Stored data
%%

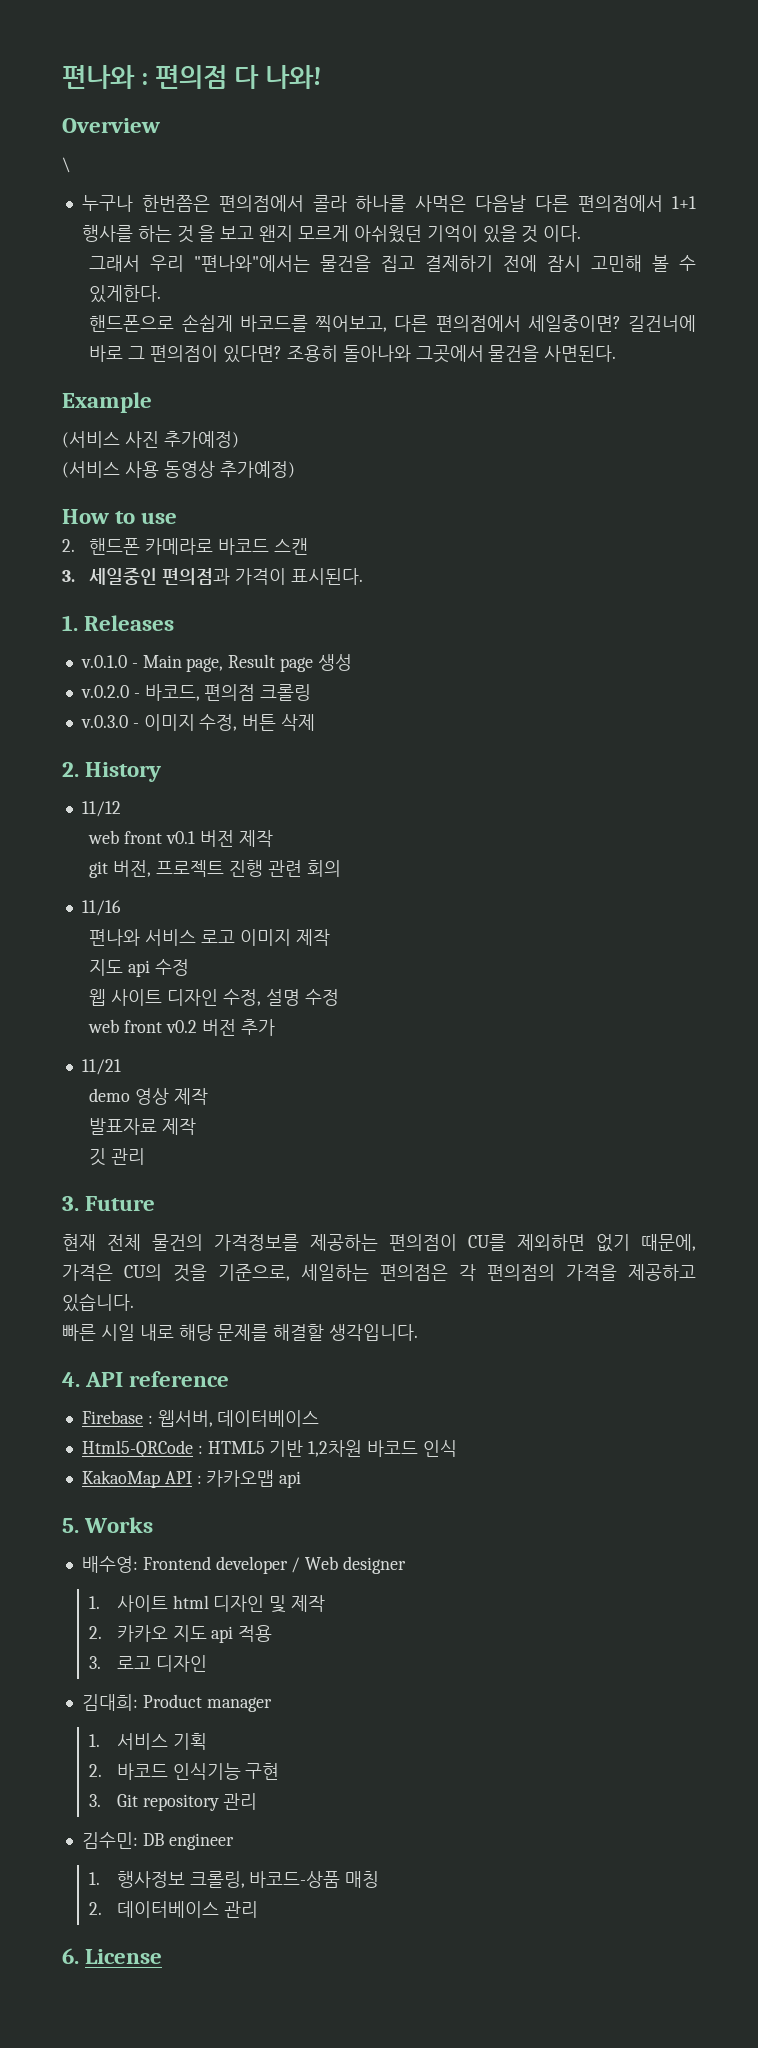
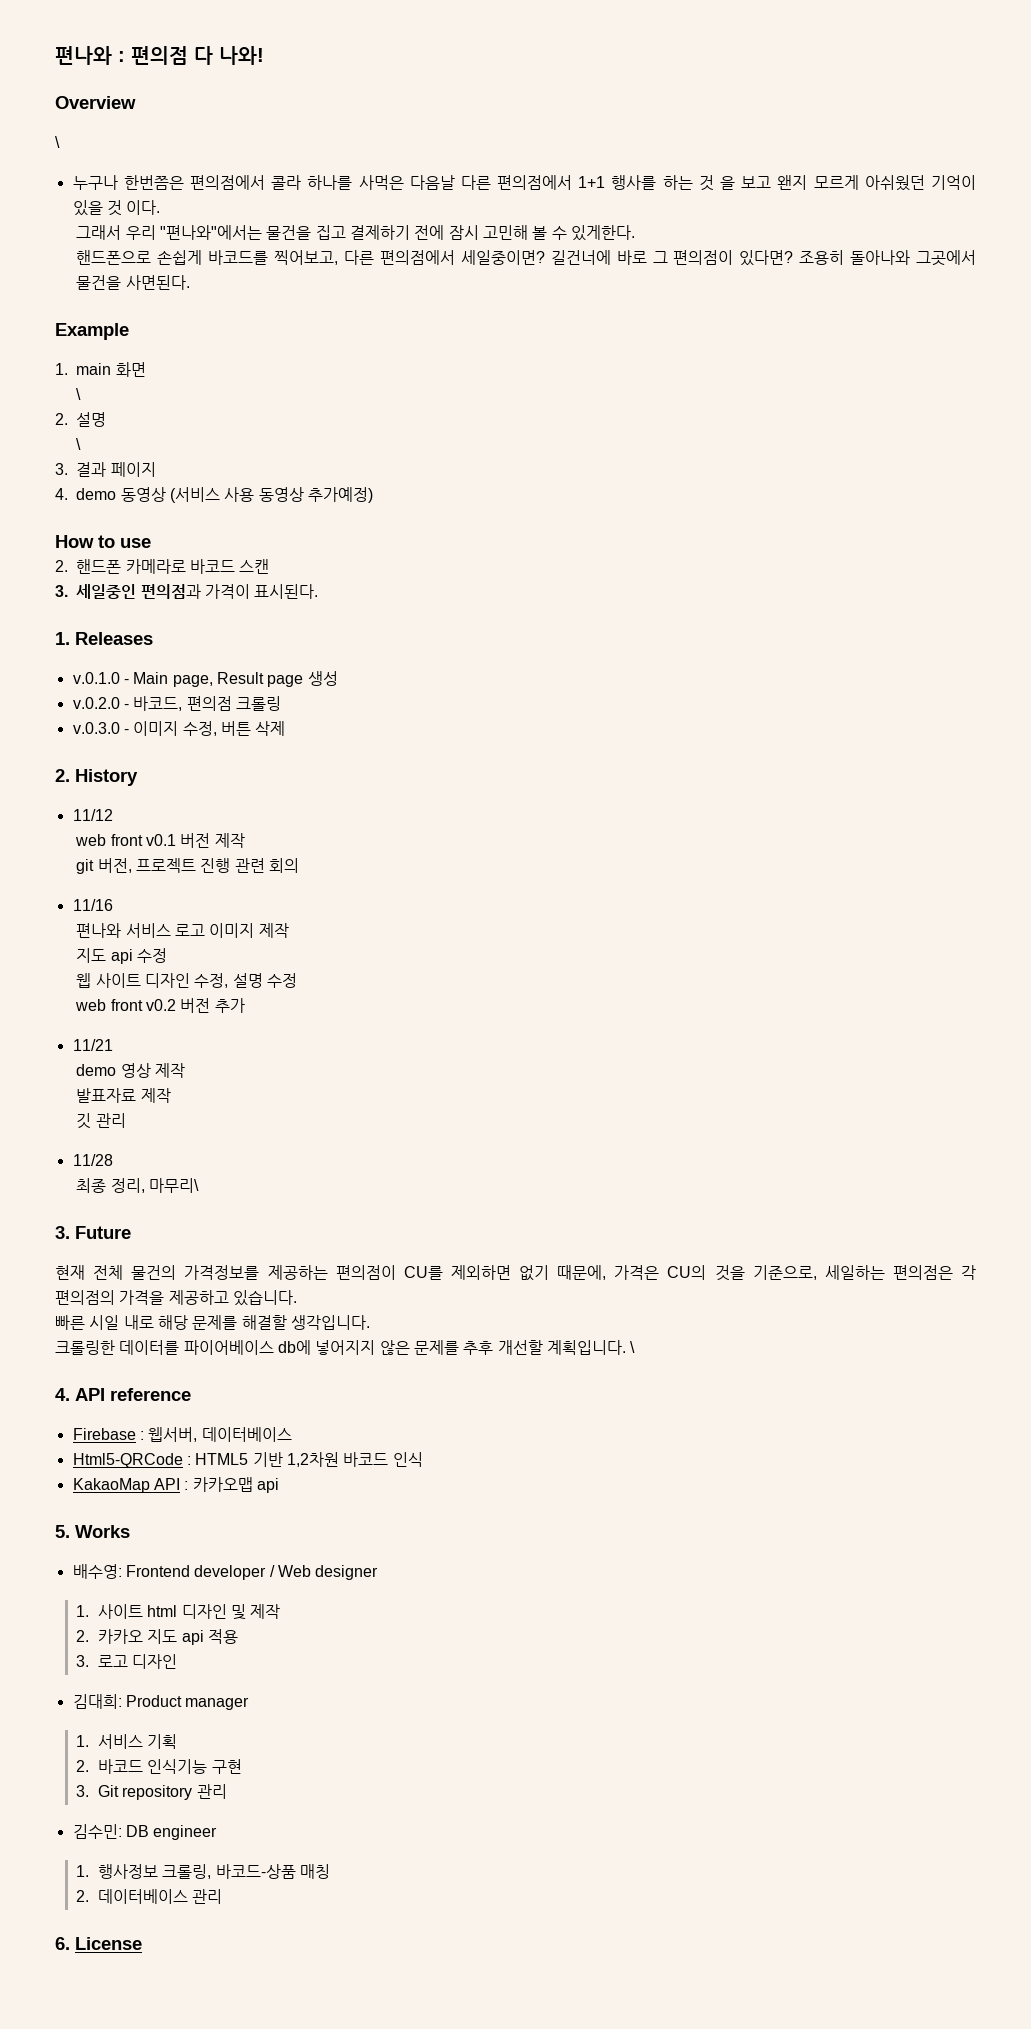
- (서비스 사진 추가예정)
- (서비스 사용 동영상 추가예정)
+ 1. main 화면
+ \
+ 2. 설명
+ \
+ 3. 결과 페이지
+ 4. demo 동영상 (서비스 사용 동영상 추가예정)
+ 11/28
+ 최종 정리, 마무리\
+ 크롤링한 데이터를 파이어베이스 db에 넣어지지 않은 문제를 추후 개선할 계획입니다. \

%%

**PROBLEM REQUIREMENTS**
In repeating the lines above, keep the wording exact and leave every picture out.

**THE COMPLETED TASK**
- (서비스 사진 추가예정)
- (서비스 사용 동영상 추가예정)
+ 1. main 화면
+ \
+ 2. 설명
+ \
+ 3. 결과 페이지
+ 4. demo 동영상 (서비스 사용 동영상 추가예정)
+ 11/28
+ 최종 정리, 마무리\
+ 크롤링한 데이터를 파이어베이스 db에 넣어지지 않은 문제를 추후 개선할 계획입니다. \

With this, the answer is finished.